Испытывая страсть к знаниям, мистер Фонсека с особым удовольствием делился ими. Полагаю, так же делился Рамадин с десятилетним мальчиком, которого я видел на похоронах. Мистер Фонсека не знал, поддерживаю ли я связь с семьей Рамадина, и, наверное, я мог бы его удивить – поехать вместе с Масси в Шеффилд повидаться с ним. Но я не поехал. Все выходные у нас с ней были заняты. Мы вновь были возлюбленными, мы обручились со всеми теми формальностями, на которых настаивают семьи, живущие за границей. На нас навалился груз традиций, хранимых изгнанниками. И все-таки нужно было вырваться, взять напрокат машину и съездить к нему. Хотя на тогдашнем моем жизненном этапе я бы, наверное, оробел перед ним. Я был начинающим писателем, боялся его оценок, хотя, уверен, он вряд ли был бы ко мне строг. В конце концов, естественную чуткость и вдумчивость, залог творческого дара, он прозрел только в Рамадине. Я не считаю эти качества столь уж важными, но тогда почти что считал.

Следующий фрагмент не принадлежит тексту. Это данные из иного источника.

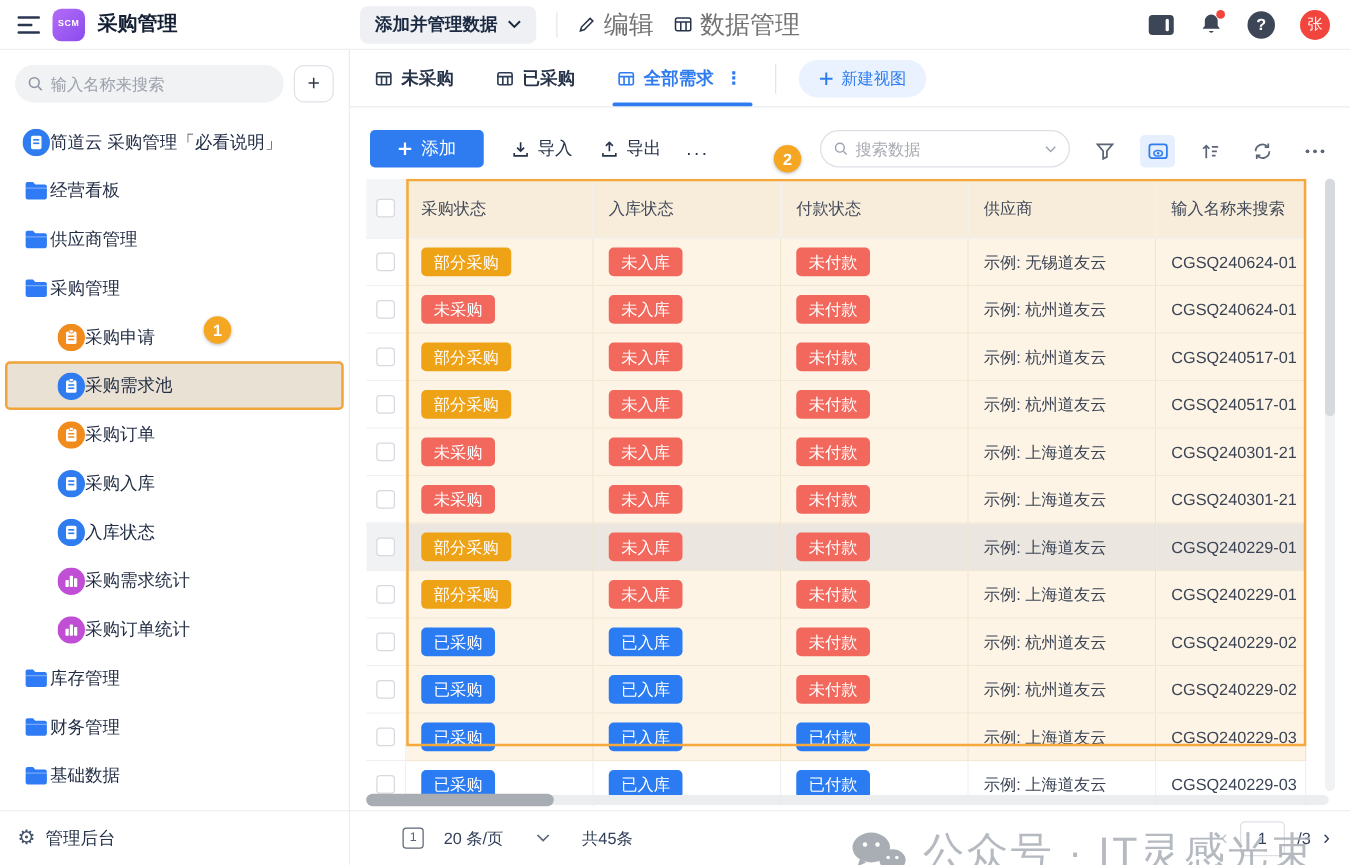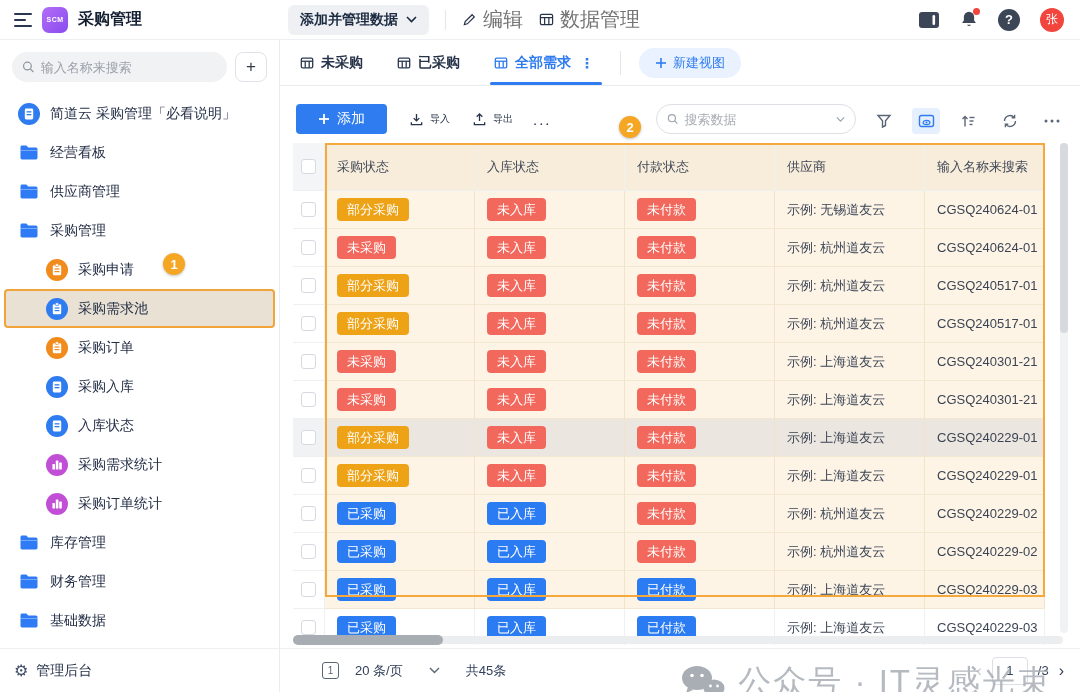--- a/index.html
+++ b/index.html
@@ -43,7 +43,7 @@
   .plus-btn { width:32px; height:30px; border:1px solid #dfe2e7; border-radius:8px; background:#fff;
     font-size:17px; color:#333b4a; display:flex; align-items:center; justify-content:center; cursor:pointer;}
   .nav { padding-top:8px; }
-  .nav-item { height:39px; display:flex; align-items:center; gap:10px; padding:0 12px; font-size:14px;
+  .nav-item { height:39px; display:flex; align-items:center; padding:0 12px; font-size:14px;
     color:#242f46; cursor:pointer; position:relative; margin:0 4px; border:2px solid transparent; border-radius:4px;}
   .nav-item.indent { padding-left:40px; }
   .nav-item.selected { background:#e9e1d3; border-color:#f0a43a; }

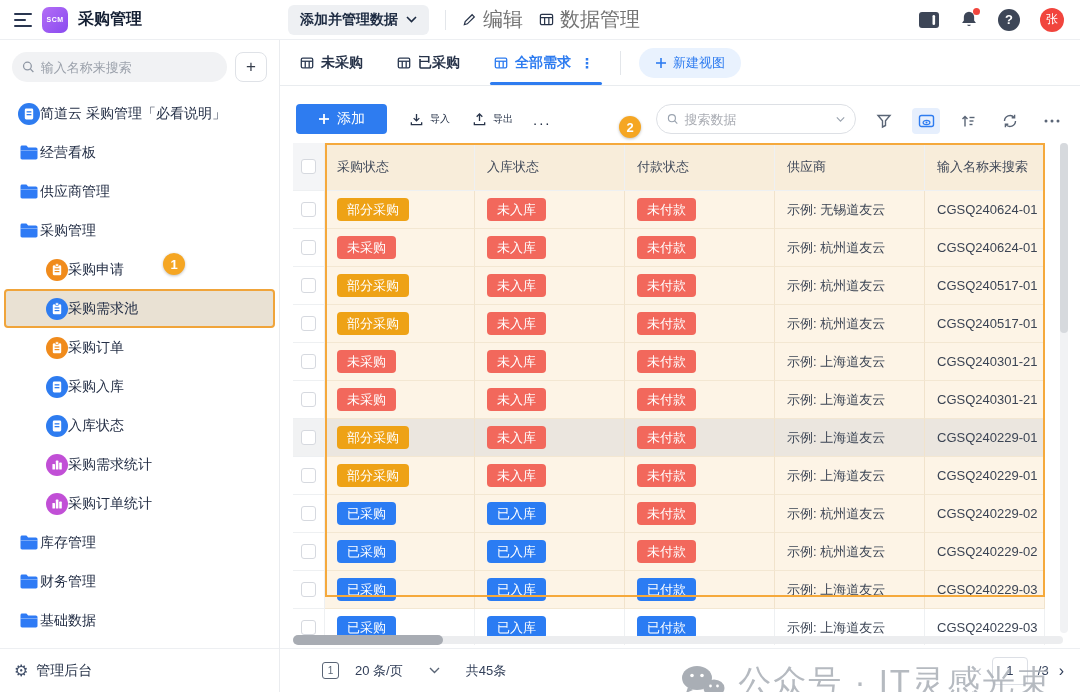--- a/index.html
+++ b/index.html
@@ -69,7 +69,7 @@
   .toolbar { margin:18px 14px 0 16px; height:30px; display:flex; align-items:center; position:relative;}
   .btn-add { background:#2e7cf0; color:#fff; font-size:14px; height:30px; padding:0 22px; border-radius:4px;
     display:flex; align-items:center; gap:7px; cursor:pointer; border:none; font-family:inherit;}
-  .tool-act { display:flex; align-items:center; gap:6px; font-size:10px; color:#273349; margin-left:22px; cursor:pointer;}
+  .tool-act { display:flex; align-items:center; gap:6px; font-size:14px; color:#273349; margin-left:22px; cursor:pointer;}
   .tool-dots { margin-left:20px; color:#273349; font-size:15px; letter-spacing:2px; cursor:pointer;}
   .toolbar-right { margin-left:auto; display:flex; align-items:flex-end; gap:14px;}
   .data-search { width:200px; height:30px; border:1px solid #dde0e5; border-radius:16px; background:#fff;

Впрочем, я по сей день не понимаю, почему именно нам с Кассием удалось вырваться из этого мира и выжить в мире искусства. Кассий, например, на публике всегда настаивал, чтобы его называли его громким именем. Я был посговорчивее, вел себя благопристойно, Кассий же вытворял неизвестно что, доводя маститых и влиятельных до белого каления. Через несколько лет после того, как он прославился, его английская школа – сам он ее ненавидел, а его там, скорее всего, недолюбливали – попросила подарить им картину. Он послал в ответ телеграмму: «ДА ПОШЛИ ВЫ МНГТЧ ВСКЛ КУДА ИМЕННО ПИСЬМОМ ТЧК». Он так и остался хулиганом. Всякий раз, узнавая про очередную блистательную и непотребную выходку Кассия, я представлял себе, как Фонсека читает о ней в газете и вздыхает при мысли о пропасти между благопристойностью и искусством.